Victoria Hässel looked sharply at me. Looked up at the carabiner I was talking about. Realised I was right and that the rope was running in the wrong direction. If he fell and he was unlucky the rope could slip out of the carabiner and he would keep on falling.

‘I saw that,’ she lied. ‘Any moment now he’ll hook the rope into the next carabiner and then he’ll be secure.’

I coughed. ‘Looks like the crux is coming up now, and if you ask me it looks as if it might give him trouble. If he falls there and the carabiner doesn’t take the fall, then the next one’s so low it won’t stop him before he hits the ground. Agree?’

‘Alex!’ she shouted.

‘Yes?’

‘You’ve threaded the rope the wrong way round on the previous carabiner. Don’t go any higher. Try to climb down and clip it on right!’
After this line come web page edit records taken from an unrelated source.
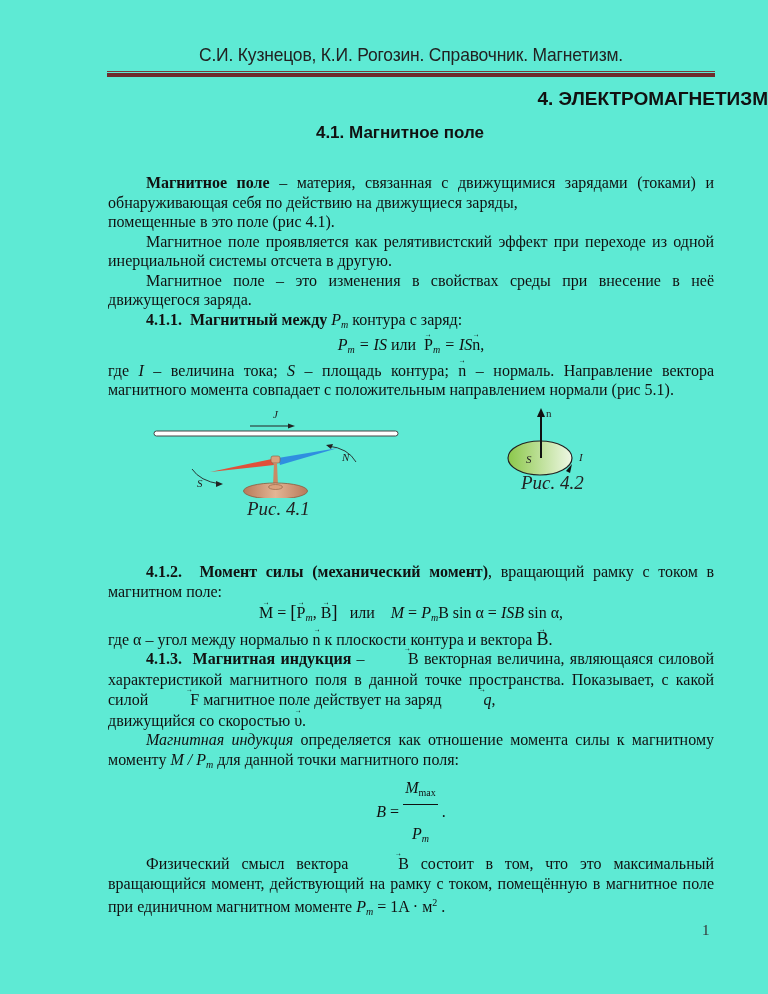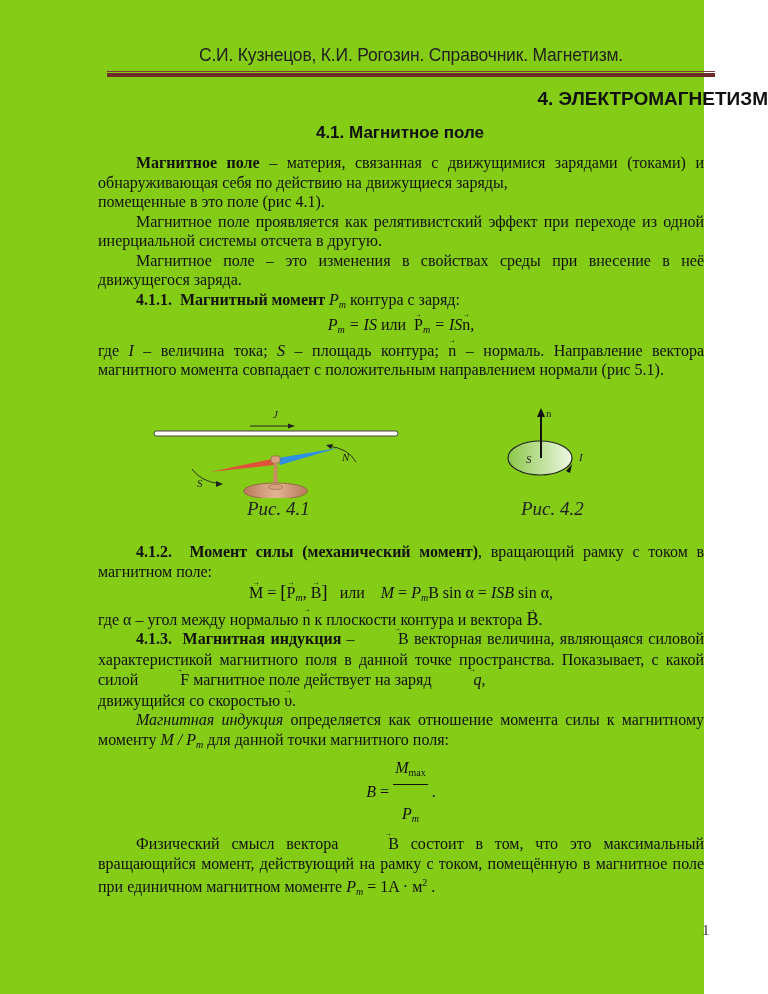--- a/index.html
+++ b/index.html
@@ -1,31 +1,31 @@
 <!DOCTYPE html>
 <html><head>
 <meta charset="utf-8">
 <style>
   html, body { margin: 0; padding: 0; background: #ffffff; }
   body { width: 768px; height: 994px; position: relative; overflow: hidden;
          font-family: "Liberation Serif", serif; color: #111; }
-  .page { position: absolute; left: 0; top: 0; width: 704px; height: 994px; background: #84cc16; }
+  .page { position: absolute; left: 0; top: 0; width: 768px; height: 994px; background: #5eead4; }
 
   .running-header { position: absolute; left: 107px; width: 608px; top: 44px; text-align: center;
          font-family: "Liberation Sans", sans-serif; font-size: 19px; letter-spacing: -0.2px;
          transform: scaleX(0.92); transform-origin: center; color: #222; }
   .rule-thin { position: absolute; left: 107px; width: 608px; top: 71px; height: 1px; background: #7a3a3a; }
   .rule-thick { position: absolute; left: 107px; width: 608px; top: 73px; height: 4px; background: #6e2c2c; }
 
   .chapter-title { position: absolute; left: 0; width: 768px; top: 88px; text-align: right;
          font-family: "Liberation Sans", sans-serif; font-weight: bold; font-size: 19px; }
   .section-title { position: absolute; left: 16px; width: 768px; top: 123px; text-align: center;
          font-family: "Liberation Sans", sans-serif; font-weight: bold; font-size: 17px; }
 
-  .body-text { position: absolute; left: 98px; width: 606px; font-size: 16px; line-height: 19.5px; text-align: justify; }
+  .body-text { position: absolute; left: 108px; width: 606px; font-size: 16px; line-height: 19.5px; text-align: justify; margin-top: 20px; }
   .body-text p { margin: 0; }
   .indent { text-indent: 38px; }
   .last-left { text-align-last: left; }
   .b { font-weight: bold; }
   .i { font-style: italic; }
   .formula { text-align: center; font-size: 16px; }
   .vec { position: relative; display: inline-block; }
   .vec::before { content: "\2192"; position: absolute; left: 50%; transform: translateX(-50%) scaleX(0.7);
          top: -11px; font-size: 10px; font-style: normal; }
   sub { font-size: 10px; vertical-align: -3px; font-style: italic; }
@@ -50,21 +50,21 @@
   <div class="rule-thick"></div>
 
   <div class="chapter-title">4. ЭЛЕКТРОМАГНЕТИЗМ</div>
   <div class="section-title">4.1. Магнитное поле</div>
 
   <div class="body-text" style="top:153px;">
     <p class="indent last-left"><span class="b">Магнитное поле</span><span> – материя, связанная с движущимися зарядами (токами) и обнаруживающая себя по действию на движущиеся заряды,</span></p>
     <p>помещенные в это поле (рис 4.1).</p>
     <p class="indent">Магнитное поле проявляется как релятивистский эффект при переходе из одной инерциальной системы отсчета в другую.</p>
     <p class="indent">Магнитное поле – это изменения в свойствах среды при внесение в неё движущегося заряда.</p>
-    <p class="indent"><span class="b">4.1.1.</span>&nbsp;&nbsp;<span class="b">Магнитный момент</span> <span class="i">P</span><sub>m</sub><span> контура с заряд:</span></p>
+    <p class="indent"><span class="b">4.1.1.</span>&nbsp;&nbsp;<span class="b">Магнитный между</span> <span class="i">P</span><sub>m</sub><span> контура с заряд:</span></p>
     <p class="formula" style="padding:1px 0 1px;"><span class="i">P</span><sub>m</sub><span class="i"> = IS</span><span> или </span>&nbsp;<span class="vec">P</span><sub>m</sub><span class="i"> = IS</span><span class="vec">n</span><span>,</span></p>
     <p><span>где </span><span class="i">I</span><span> – величина тока; </span><span class="i">S</span><span> – площадь контура; </span><span class="vec">n</span><span> – нормаль. Направление вектора магнитного момента совпадает с положительным направлением нормали (рис 5.1).</span></p>
   </div>
 
   <svg class="fig" style="left:150px; top:398px;" width="270" height="100" viewBox="0 0 270 100">
     <defs>
       <linearGradient id="baseGrad" x1="0" x2="1" y1="0" y2="0">
         <stop offset="0" stop-color="#b8795a"></stop>
           <stop offset="0.5" stop-color="#e3b594"></stop>
           <stop offset="1" stop-color="#b8795a"></stop>
@@ -99,21 +99,21 @@
       </linearGradient>
     </defs>
     <ellipse cx="40" cy="50" rx="32" ry="17" fill="url(#diskGrad)" stroke="#222" stroke-width="1.2"></ellipse>
     <polygon points="66,63 72,56 70,65" fill="#111"></polygon>
     <line x1="41" y1="50" x2="41" y2="6" stroke="#111" stroke-width="2"></line>
     <polygon points="41,0 37,9 45,9" fill="#111"></polygon>
     <text x="46" y="9" font-size="11" font-family="Liberation Serif, serif" fill="#222">n</text>
     <text x="26" y="55" font-size="11" font-style="italic" font-family="Liberation Serif, serif" fill="#222">S</text>
     <text x="79" y="53" font-size="11" font-style="italic" font-family="Liberation Serif, serif" fill="#222">I</text>
   </svg>
-  <div class="fig-caption" style="left:521px; top:498px;font-style:italic;">Рис. 4.2</div>
+  <div class="fig-caption" style="left:521px; top:472px;font-style:italic;">Рис. 4.2</div>
 
   <div class="body-text" style="top:542px;">
     <p class="indent"><span class="b">4.1.2.</span>&nbsp;&nbsp;<span class="b">Момент силы (механический момент)</span><span>, вращающий рамку с током в магнитном поле:</span></p>
     <p class="formula" style="padding:1px 0 0;"><span class="vec">M</span><span> = </span><span style="font-size:19px;">[</span><span class="vec">P</span><sub>m</sub>, <span class="vec">B</span><span style="font-size:19px;">]</span>&nbsp;&nbsp;&nbsp;<span>или</span>&nbsp;&nbsp;&nbsp;&nbsp;<span class="i">M</span><span> = </span><span class="i">P</span><sub>m</sub><span>B sin α = </span><span class="i">ISB</span><span> sin α,</span></p>
     <p style="padding-top:2px;"><span>где α – угол между нормалью </span><span class="vec">n</span><span> к плоскости контура и вектора </span><span class="vec" style="font-size:18px;">B</span><span>.</span></p>
     <p class="indent" style="line-height:20.5px;"><span class="b">4.1.3.</span>&nbsp;&nbsp;<span class="b">Магнитная индукция</span><span> – </span><span class="vec">B</span><span> векторная величина, являющаяся силовой характеристикой магнитного поля в данной точке пространства. Показывает, с какой силой </span><span class="vec">F</span><span> магнитное поле действует на заряд </span><span class="vec i">q</span><span>,</span></p>
     <p><span>движущийся со скоростью </span><span class="vec">υ</span><span>.</span></p>
     <p class="indent"><span class="i">Магнитная индукция</span><span> определяется как отношение момента силы к магнитному моменту </span><span class="i">M / P</span><sub>m</sub><span> для данной точки магнитного поля:</span></p>
     <p class="formula" style="padding:4px 0 6px;"><span class="i">B</span><span> = </span><span class="frac"><span class="num"><span class="i">M</span><sub style="font-style:normal;">max</sub></span><span class="den"><span class="i">P</span><sub>m</sub></span></span>&nbsp;<span>.</span></p>
     <p class="indent"><span>Физический смысл вектора </span><span class="vec">B</span><span> состоит в том, что это максимальный вращающийся момент, действующий на рамку с током, помещённую в магнитное поле при единичном магнитном моменте </span><span class="i">P</span><sub>m</sub><span> = 1A · м</span><sup>2</sup><span> .</span></p>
‘I think I better carry on up to the next bolt and clip on the right way there.’

‘No, Alex, don’t...’

But Alex had already moved away from the good fingertip holds and was on his way up to a large downward sloping hold which probably looked good to him but which, to the trained eye, appeared to have too much resin over it from where climbers before him had tried and failed to get a hold. And from where he was dangling there were no possibilities of retreat. His trouser legs flapped. Not because of the wind but as a result of the stress reaction climbers call ‘the sewing machine’ which, sooner or later, affects everybody. I watched as Victoria took up as much of the rope as she could to make it as short as possible, but it was too little, Alex would hit our shelf.